TASK OBJECTIVE
For the string "overflow", search the entries below and copy every line where it appears.

Source records
───

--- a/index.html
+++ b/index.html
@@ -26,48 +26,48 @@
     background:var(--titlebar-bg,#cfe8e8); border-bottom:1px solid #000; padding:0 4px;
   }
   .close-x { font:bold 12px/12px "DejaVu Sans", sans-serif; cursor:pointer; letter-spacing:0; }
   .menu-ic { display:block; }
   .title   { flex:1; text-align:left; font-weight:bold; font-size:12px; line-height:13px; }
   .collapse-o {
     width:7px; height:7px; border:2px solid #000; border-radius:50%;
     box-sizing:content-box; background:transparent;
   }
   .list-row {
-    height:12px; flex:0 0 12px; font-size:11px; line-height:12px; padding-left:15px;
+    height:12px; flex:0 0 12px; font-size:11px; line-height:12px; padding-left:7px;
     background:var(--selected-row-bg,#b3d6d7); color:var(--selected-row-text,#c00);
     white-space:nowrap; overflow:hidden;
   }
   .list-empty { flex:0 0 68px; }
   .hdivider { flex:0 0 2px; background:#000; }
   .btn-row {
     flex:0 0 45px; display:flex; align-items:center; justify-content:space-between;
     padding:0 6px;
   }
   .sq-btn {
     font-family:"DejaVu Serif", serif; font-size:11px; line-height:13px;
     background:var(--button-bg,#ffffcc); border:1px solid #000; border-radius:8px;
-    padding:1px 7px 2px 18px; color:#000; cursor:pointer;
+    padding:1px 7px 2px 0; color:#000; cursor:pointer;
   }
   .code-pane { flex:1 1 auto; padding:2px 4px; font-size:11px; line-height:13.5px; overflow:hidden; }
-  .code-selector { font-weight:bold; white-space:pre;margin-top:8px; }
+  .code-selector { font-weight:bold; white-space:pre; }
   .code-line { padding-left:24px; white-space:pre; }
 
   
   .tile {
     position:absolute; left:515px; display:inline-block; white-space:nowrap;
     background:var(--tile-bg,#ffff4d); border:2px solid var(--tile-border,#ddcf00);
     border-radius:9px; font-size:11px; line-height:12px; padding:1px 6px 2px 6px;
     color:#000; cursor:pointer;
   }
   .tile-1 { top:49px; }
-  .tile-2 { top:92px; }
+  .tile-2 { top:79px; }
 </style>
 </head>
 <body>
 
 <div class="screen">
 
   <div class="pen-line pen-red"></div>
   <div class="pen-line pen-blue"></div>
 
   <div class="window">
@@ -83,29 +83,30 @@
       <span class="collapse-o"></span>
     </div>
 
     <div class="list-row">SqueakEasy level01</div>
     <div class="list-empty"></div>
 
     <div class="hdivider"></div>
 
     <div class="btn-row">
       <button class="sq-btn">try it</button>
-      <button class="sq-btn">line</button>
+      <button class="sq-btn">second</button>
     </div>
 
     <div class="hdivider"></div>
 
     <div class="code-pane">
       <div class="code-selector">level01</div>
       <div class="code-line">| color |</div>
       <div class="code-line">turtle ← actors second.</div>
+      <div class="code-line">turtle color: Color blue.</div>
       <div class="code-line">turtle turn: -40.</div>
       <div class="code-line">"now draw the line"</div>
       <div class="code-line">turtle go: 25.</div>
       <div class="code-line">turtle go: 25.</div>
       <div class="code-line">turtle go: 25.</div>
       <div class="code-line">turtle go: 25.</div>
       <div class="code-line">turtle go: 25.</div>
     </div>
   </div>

───

ANSWER SPACE
     white-space:nowrap; overflow:hidden;
   .code-pane { flex:1 1 auto; padding:2px 4px; font-size:11px; line-height:13.5px; overflow:hidden; }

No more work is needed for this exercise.